Patron de l'équipe Groupama-FDJ, Marc Madiot était l'invité de la capsule "Bistrot Vélo" de nos confrères d' Eurosport. " Tout ce qui est assistance technique apportée au coureur se fait au détriment de la qualité de base du coureur" regrette-t-il d'emblée.

" Philippe Gilbert a ce sens de la course que d'autres n'ont pas [mais] à partir du moment où on donne le moyen aux plus faibles de compenser, on met tout le monde au même niveau et ce n'est pas bien."

Si Madiot ne se dit pas opposé aux capteurs à l'entraînement, il ne comprend pas et refuse leur omniprésence en situation de course. " C'est comme à l'école, au moment de réciter la leçon, [on n'a plus son livre]". 

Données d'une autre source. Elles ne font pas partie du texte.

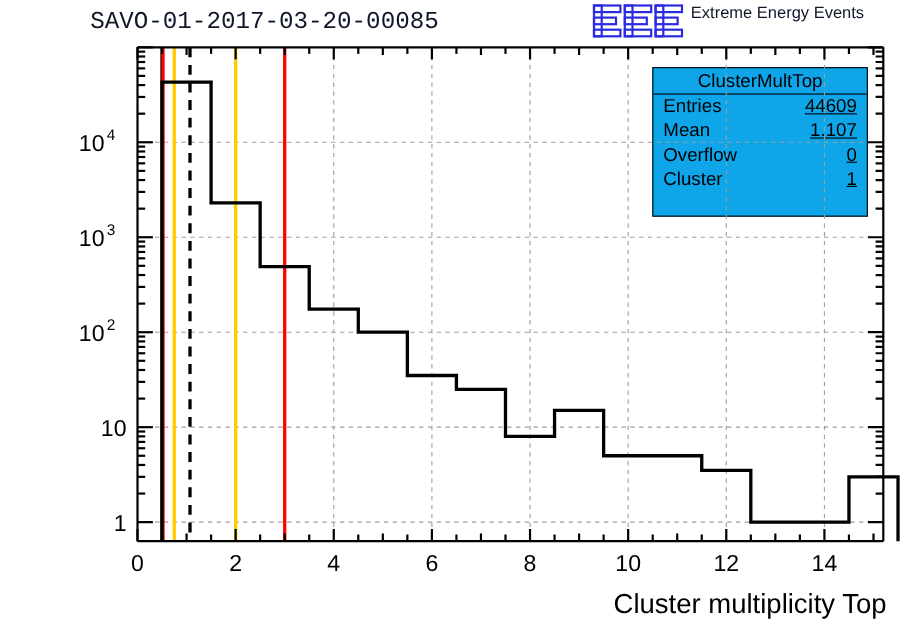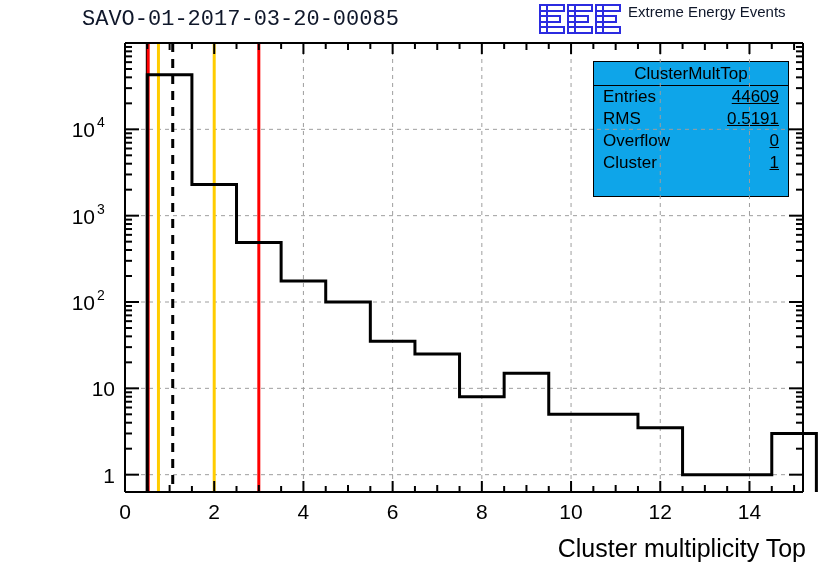--- a/index.html
+++ b/index.html
@@ -87,6 +87,10 @@
     <div class="stats-row">
       <span class="k">Entries</span>
       <span class="v">44609</span>
+    </div>
+    <div class="stats-row">
+      <span class="k">Mean</span>
+      <span class="v">1.107</span>
     </div>
     <div class="stats-row">
       <span class="k">RMS</span>

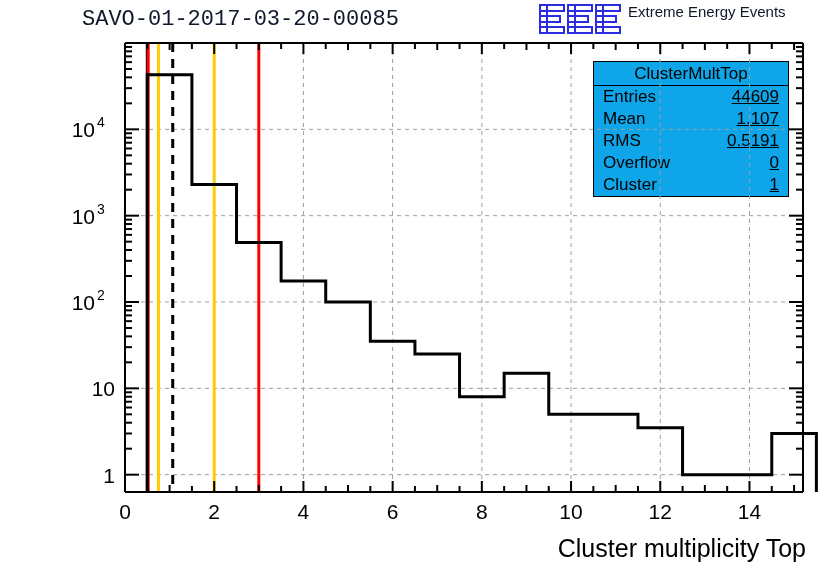--- a/index.html
+++ b/index.html
@@ -91,10 +91,6 @@
     <div class="stats-row">
       <span class="k">Mean</span>
       <span class="v">1.107</span>
-    </div>
-    <div class="stats-row">
-      <span class="k">RMS</span>
-      <span class="v">0.5191</span>
     </div>
     <div class="stats-row">
       <span class="k">Overflow</span>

Et d'appeler à un retour de l'imprévisibilité de la course d'antan. " Il faut redonner de la spontanéité et de l'initiative aux coureurs. C'est en cela qu'un Philippe Gilbert est désavantagé par rapport à ses propres qualités."

Ancien coureur cycliste, celui qui a toujours dirigé l'emblématique FDJ ne voudrait pas remonter sur un vélo dans un peloton à cette époque. " Les coureurs sont obnubilés et quand on me demande si je voudrais être coureur aujourd'hui, je dis 'non'."

Le patron d'équipe conclut sur la façon dont les courses sont modélisées dès le départ. "Entre 80 et 90 pour cent du peloton sait ce qu'il va faire de sa journée chaque matin" en fonction des portions de la course sur lesquelles rouler et de la puissance en watts à développer.